Before we get into the BeagleBone AI-64’s TDA4VM, let me start with something more personal.

The first microprocessor I ever worked with was a Z80. It wasn’t soldered onto a PCB or hidden under a heatsink. Instead, it sat fully exposed on a breadboard, with the address bus, data bus, control lines, and all the glue logic wired right in front of me. You could actually see the machine, touch it, and follow the signals with your finger. That hands-on experience with the low-level world shaped the rest of my career.

Later, when I studied Control Engineering and worked on the automotive “Automatic clutch Project“, the concepts of “real-time” and “safety” became more than theory. They became something you could feel in your bones: deadlines, jitter, timing, determinism, stability. And that same curiosity that started with “how does this bus actually work?” naturally evolved into “how does a modern SoC handle real-time inside a Linux system?”

That’s why whenever I hear “real-time” or “safety” mentioned with “Embedded Linux,” I pay close attention. Linux is an excellent general-purpose OS: powerful, flexible, and mature. But expecting it to deliver strict real-time behavior, even with PREEMPT_RT and every patch available, is optimistic. Linux isn’t built for deterministic microsecond response, and that’s okay. It doesn’t need to be.

So the real question becomes: where do the real-time parts of a modern embedded system actually live? That brings us to the present.

When you first boot a BeagleBone AI-64…

When you first boot a BeagleBone AI-64, it’s easy to think of it as “just another ARM board running Linux on some Cortex-A cores.” But under that Debian userland, there’s a much more interesting SoC hiding: TI’s TDA4VM, with multiple Cortex-R5F cores sitting next to the A72 cluster, ready for real-time and safe work.

In this post, I’m sharing notes, logs, and experiments from bringing up bare-metal firmware on one of those R5 cores and turning them into a guide you can follow and reproduce. There’s no magic or black boxes here, just a clear path from “ELF won’t load” to “Linux is talking to R5 over RPMsg.”

First, I’ll give you an overview of the architecture and the mental model:

What hardware is available, how Linux exposes the R5 cores, and the different ways Linux and the firmware can communicate. Later parts will cover details such as linker scripts, remoteproc errors, and bringing up a sample ELF file on R5.

Part 1:The Hardware in Plain Terms: TDA4VM on BeagleBone AI-6

The BeagleBone AI-64 uses TI’s TDA4VM, a heterogeneous computing platform. (BeagleBone AI-64 Overview, n.d.) Simply put, you can think of it as:

A Cortex-A72 cluster where Debian Linux runs and does “normal computer things”: processes, networking, filesystems, userspace tools, etc.
Cortex-R5F cores are designed for deterministic, low-latency real-time work.

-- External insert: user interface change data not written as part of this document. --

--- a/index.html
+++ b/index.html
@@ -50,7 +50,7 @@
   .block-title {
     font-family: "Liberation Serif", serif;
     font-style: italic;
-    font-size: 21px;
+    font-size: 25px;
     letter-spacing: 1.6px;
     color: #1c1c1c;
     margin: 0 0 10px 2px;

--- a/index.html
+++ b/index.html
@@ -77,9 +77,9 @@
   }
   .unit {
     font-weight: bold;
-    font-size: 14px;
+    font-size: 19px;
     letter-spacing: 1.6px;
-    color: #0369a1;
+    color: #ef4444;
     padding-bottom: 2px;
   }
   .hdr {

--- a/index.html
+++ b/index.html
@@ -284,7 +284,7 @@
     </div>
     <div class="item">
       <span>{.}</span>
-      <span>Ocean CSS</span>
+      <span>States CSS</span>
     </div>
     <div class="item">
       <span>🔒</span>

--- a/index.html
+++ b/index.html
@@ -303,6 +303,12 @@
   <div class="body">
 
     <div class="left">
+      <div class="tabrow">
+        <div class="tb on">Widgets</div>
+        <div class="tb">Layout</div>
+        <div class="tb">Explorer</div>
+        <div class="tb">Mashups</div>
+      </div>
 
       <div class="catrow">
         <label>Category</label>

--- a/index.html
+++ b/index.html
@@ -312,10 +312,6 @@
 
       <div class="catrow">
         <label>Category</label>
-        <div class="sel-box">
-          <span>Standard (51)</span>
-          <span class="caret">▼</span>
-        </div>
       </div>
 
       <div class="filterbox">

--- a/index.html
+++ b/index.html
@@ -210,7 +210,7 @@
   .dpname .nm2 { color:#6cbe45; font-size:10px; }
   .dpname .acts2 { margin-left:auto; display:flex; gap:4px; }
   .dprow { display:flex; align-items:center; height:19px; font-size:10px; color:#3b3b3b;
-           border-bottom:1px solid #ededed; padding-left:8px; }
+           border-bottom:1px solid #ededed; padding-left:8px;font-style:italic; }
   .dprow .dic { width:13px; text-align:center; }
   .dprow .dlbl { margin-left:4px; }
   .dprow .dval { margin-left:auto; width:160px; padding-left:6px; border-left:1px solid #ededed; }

In the TDA4VM, some of these R5Fs are used to implement the MCU Safety Island with functional-safety (ASIL-D) capabilities, and depending on system configuration, some R5Fs may operate in lockstep pairs while others run independently.
Additional DSPs and hardware accelerators we’re not using in this document, but many follow a similar “separate memory, separate firmware” model, though System Firmware rather than Linux controls some.

For the R5, the key point is that each R5 runs in its own dedicated execution environment, isolated through TCM and DDR carve-outs, with additional isolation enforced by firewalls on the shared interconnect. (TCM is available to the core, but remoteproc typically maps only the DDR carve-out unless the device tree includes TCM regions.)

The remoteproc loader and the SoC firewalls together prevent the firmware from accessing memory outside the reserved carve-out. Linux exposes each controllable R5 core through the remoteproc framework. This framework loads an ELF file into the right carve-out, sets up shared resources, and starts the core.

During my experiments, I had three R5 remoteprocs visible. One was already “attached” (reserved by System Firmware / TIFS), so I ignored it. The other two were available for custom firmware, and those became the playground for everything documented here.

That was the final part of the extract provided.